Le Nouvel Obs, comme toute la presse, rapporte cette déclaration, le peu de crédit que lui donnent les victimes et la morgue avec laquelle la reçoivent ceux que rien, jamais, ne convaincra du contraire. On peut évidemment se tourner vers la loi et déclarer, comme c'est le cas dans certains pays pour certains crimes, que nier est passible de poursuites pénales. Je suis fondamentalement contre cette option législative. Bien au contraire, c'est parce que Faurrisson et consorts sont libres de s'exprimer qu'ils forcent les historiens et les législateurs à accumuler le plus de preuves possibles de la vérité. Cette oeuvre-là est fondamentale et bénéficie directement de cette contrainte, en soi une abomination totale et une prolongation des crimes commis.

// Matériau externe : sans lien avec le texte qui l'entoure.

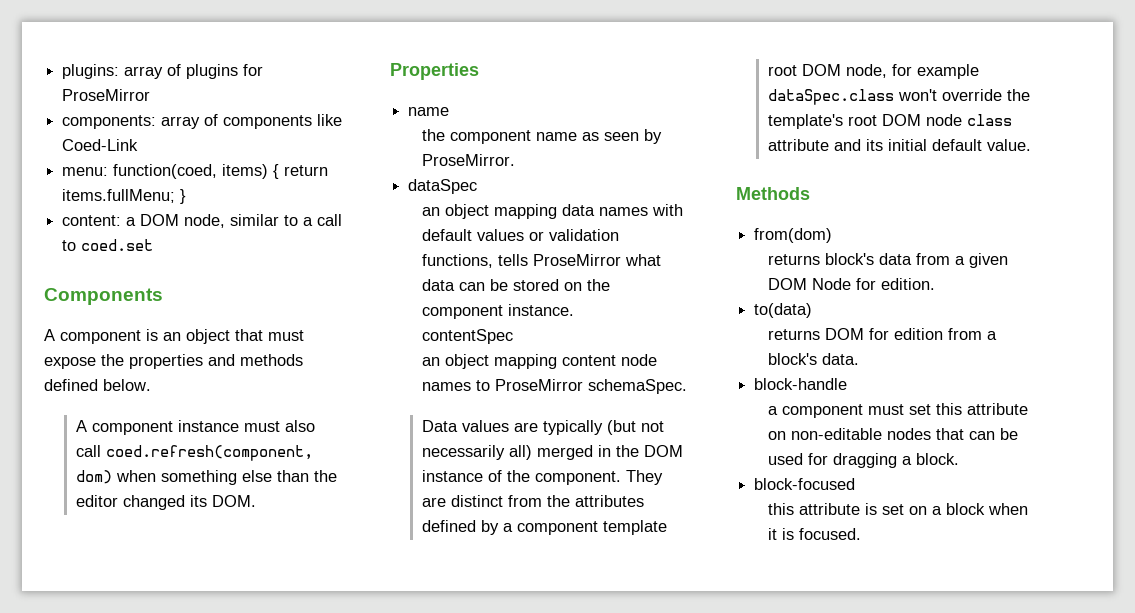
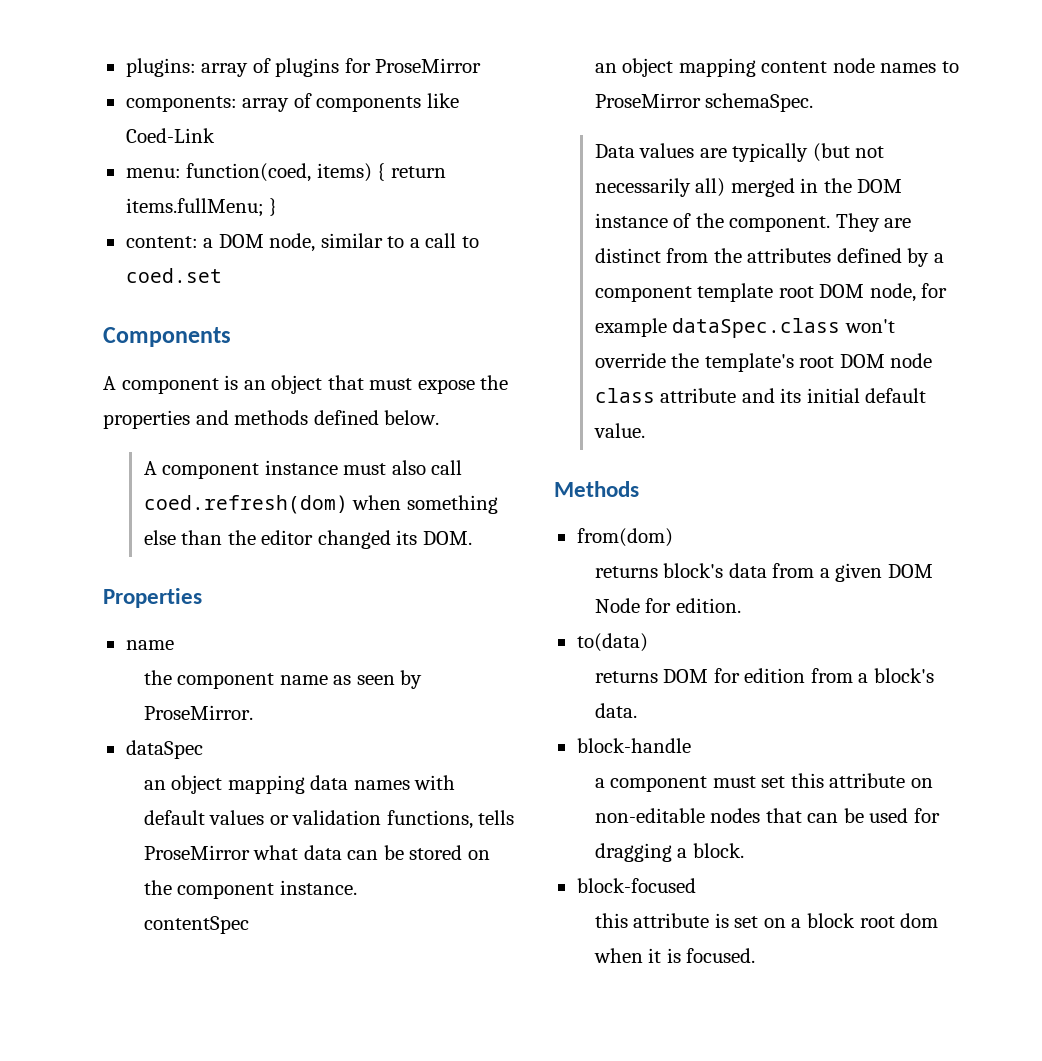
- A component instance must also call coed.refresh(component, dom) when something else than the editor changed its DOM.
+ A component instance must also call coed.refresh(dom) when something else than the editor changed its DOM.
- this attribute is set on a block when it is focused.
+ this attribute is set on a block root dom when it is focused.

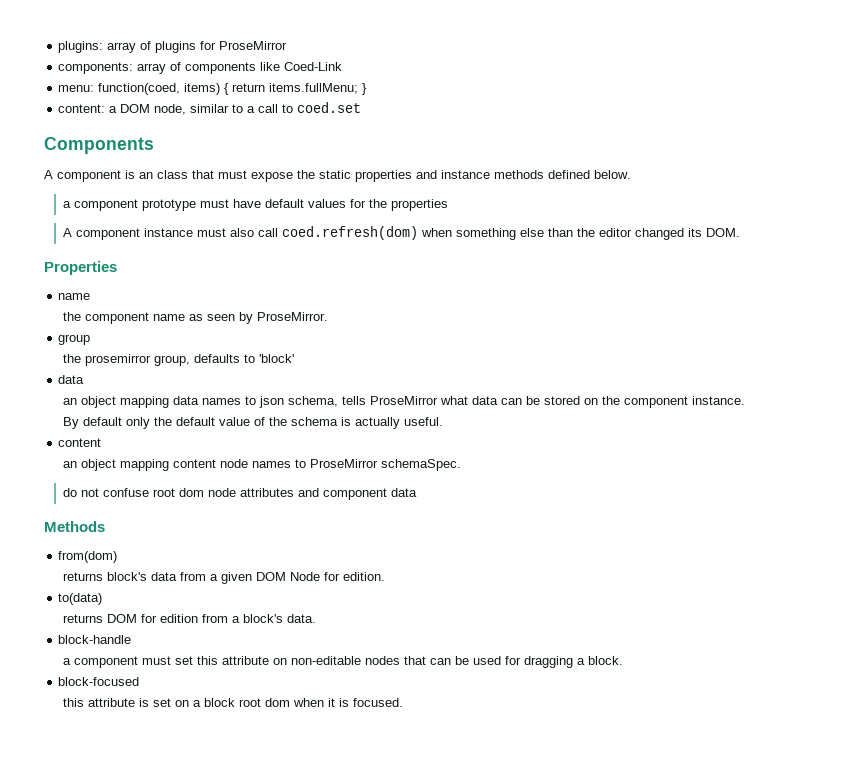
- A component is an object that must expose the properties and methods defined below.
+ A component is an class that must expose the static properties and instance methods defined below.
+ a component prototype must have default values for the properties
- dataSpec
+ group
+ the prosemirror group, defaults to 'block'
+ data
- an object mapping data names with default values or validation functions, tells ProseMirror what data can be stored on the component instance.
+ an object mapping data names to json schema, tells ProseMirror what data can be stored on the component instance.
- contentSpec
+ By default only the default value of the schema is actually useful.
+ content
- Data values are typically (but not necessarily all) merged in the DOM instance of the component. They are distinct from the attributes defined by a component template root DOM node, for example dataSpec.class won't override the template's root DOM node class attribute and its initial default value.
+ do not confuse root dom node attributes and component data

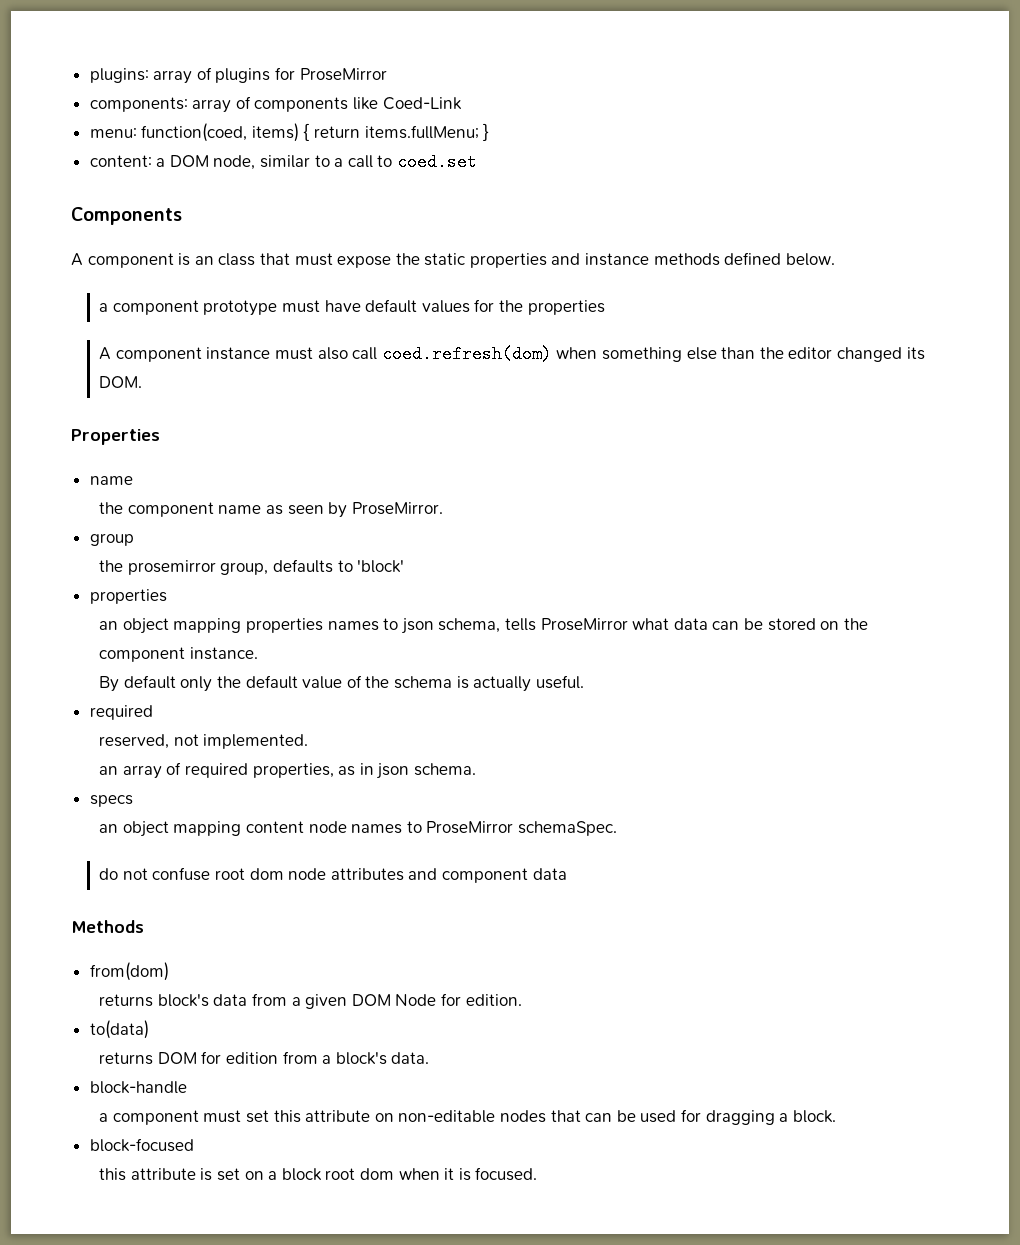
  the prosemirror group, defaults to 'block'
- data
- an object mapping data names to json schema, tells ProseMirror what data can be stored on the component instance.
+ properties
+ an object mapping properties names to json schema, tells ProseMirror what data can be stored on the component instance.
  By default only the default value of the schema is actually useful.
- content
+ required
+ reserved, not implemented.
+ an array of required properties, as in json schema.
+ specs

C'est que le négationniste, contrairement à son credo de base, ne s'intéresse nullement à la vérité. A peu près tous les négationnistes reconnus et assumés trouvent leur origine à droite de l'échiquier politique. Pour cette frange extrême, il se cache dans le combat contre la vérité acceptée un autre type de combat, celui qui est mené par ces troupes-là contre l'Etat, ennemi suprême. Déclarer que Srebrenica n'a pas eu lieu, ce n'est pas du tout, pour les négationnistes, une insulte faite aux victimes et à la vérité. C'est un embarras bienvenu dans les affaires de l'Etat qui doit soudain désigner des coupables lèse-vérité établie en les adoubant automatiquement au rang de martyre de la liberté d'expression. Aujourd'hui, on pare même cette scélératesse du nom de "combat contre le politiquement correct", alors qu'il ne s'agit qu'un vulgaire mensonge.